▶ [LISTED RECORDS]:

□ □ □ □ □

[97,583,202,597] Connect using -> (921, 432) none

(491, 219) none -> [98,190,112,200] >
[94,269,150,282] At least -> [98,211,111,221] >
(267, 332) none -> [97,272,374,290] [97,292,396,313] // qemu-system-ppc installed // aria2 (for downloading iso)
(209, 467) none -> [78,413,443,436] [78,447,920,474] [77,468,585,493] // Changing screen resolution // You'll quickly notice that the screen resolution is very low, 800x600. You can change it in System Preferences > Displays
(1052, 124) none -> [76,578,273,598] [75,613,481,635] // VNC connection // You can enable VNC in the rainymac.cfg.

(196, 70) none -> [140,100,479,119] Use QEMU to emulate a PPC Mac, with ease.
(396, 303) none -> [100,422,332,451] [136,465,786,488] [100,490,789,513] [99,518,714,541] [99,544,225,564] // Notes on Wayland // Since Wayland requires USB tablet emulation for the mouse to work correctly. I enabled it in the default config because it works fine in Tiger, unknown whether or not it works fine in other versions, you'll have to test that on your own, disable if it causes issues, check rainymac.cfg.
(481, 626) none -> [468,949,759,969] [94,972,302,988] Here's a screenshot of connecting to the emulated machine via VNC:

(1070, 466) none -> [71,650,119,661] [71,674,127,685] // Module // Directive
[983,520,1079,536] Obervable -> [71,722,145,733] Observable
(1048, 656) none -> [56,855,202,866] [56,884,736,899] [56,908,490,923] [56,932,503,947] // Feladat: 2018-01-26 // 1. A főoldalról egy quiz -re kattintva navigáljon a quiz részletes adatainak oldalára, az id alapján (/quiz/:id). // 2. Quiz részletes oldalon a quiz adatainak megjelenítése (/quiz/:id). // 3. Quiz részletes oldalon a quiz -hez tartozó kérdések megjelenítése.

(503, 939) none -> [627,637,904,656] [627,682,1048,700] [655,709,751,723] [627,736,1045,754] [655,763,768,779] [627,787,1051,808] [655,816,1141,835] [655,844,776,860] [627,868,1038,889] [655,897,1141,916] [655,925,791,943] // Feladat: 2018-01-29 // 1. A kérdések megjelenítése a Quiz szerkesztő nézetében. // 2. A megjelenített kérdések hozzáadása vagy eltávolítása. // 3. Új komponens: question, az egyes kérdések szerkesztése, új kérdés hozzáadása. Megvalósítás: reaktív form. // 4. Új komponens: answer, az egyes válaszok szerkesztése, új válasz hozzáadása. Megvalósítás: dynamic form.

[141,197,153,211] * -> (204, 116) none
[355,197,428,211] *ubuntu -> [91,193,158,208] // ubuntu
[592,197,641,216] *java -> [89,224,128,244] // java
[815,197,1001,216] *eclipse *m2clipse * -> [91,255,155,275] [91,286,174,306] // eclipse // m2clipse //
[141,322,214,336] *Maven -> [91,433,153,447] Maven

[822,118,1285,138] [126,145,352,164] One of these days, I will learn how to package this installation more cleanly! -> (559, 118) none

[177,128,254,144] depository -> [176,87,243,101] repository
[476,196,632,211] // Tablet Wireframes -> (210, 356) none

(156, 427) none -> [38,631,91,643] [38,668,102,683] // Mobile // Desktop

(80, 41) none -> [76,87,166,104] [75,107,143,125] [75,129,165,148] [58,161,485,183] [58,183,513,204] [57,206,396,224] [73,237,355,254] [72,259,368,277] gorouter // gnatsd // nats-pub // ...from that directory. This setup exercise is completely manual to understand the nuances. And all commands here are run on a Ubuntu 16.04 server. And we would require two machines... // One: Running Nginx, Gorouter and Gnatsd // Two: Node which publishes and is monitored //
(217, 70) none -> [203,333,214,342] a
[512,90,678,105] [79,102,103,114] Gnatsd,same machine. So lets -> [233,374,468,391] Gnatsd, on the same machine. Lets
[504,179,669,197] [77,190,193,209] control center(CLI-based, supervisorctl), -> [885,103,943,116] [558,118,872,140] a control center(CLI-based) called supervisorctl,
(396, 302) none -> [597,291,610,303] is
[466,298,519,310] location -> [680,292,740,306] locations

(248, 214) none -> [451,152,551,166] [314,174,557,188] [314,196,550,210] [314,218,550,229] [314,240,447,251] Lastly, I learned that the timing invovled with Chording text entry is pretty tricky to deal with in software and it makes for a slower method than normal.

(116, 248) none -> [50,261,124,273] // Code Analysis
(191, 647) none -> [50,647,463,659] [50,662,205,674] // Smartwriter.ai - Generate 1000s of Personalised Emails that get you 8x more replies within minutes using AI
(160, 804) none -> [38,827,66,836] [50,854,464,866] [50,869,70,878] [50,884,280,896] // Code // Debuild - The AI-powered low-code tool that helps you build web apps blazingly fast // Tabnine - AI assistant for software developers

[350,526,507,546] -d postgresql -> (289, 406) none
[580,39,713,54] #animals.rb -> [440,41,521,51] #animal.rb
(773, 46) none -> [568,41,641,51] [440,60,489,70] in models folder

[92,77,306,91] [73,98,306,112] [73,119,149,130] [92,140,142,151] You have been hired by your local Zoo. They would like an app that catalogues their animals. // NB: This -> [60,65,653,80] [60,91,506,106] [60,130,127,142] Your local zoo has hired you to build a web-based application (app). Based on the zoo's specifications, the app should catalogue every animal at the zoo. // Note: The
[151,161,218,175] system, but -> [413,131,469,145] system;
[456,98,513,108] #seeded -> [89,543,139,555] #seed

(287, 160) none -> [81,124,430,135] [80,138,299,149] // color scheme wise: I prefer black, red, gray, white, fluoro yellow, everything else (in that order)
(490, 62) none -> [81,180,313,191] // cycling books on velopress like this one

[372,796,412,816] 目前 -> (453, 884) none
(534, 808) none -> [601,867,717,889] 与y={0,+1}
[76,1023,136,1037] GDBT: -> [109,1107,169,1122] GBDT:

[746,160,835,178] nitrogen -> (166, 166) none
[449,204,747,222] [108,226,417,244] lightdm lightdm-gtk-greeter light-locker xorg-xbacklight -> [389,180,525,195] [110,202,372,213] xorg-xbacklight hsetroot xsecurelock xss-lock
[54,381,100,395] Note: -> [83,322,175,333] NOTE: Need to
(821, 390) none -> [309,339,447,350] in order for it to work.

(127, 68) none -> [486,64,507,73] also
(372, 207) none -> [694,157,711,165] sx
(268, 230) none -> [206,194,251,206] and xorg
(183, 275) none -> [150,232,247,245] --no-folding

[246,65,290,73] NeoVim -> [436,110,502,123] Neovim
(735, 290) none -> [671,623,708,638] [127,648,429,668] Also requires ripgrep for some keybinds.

□ □ □ □ □

▶ [WORK REQUIRED]: From the material above, return every line that contains "like".

▶ [YOUR SOLUTION]:
[92,77,306,91] [73,98,306,112] [73,119,149,130] [92,140,142,151] You have been hired by your local Zoo. They would like an app that catalogues their animals. // NB: This -> [60,65,653,80] [60,91,506,106] [60,130,127,142] Your local zoo has hired you to build a web-based application (app). Based on the zoo's specifications, the app should catalogue every animal at the zoo. // Note: The
(490, 62) none -> [81,180,313,191] // cycling books on velopress like this one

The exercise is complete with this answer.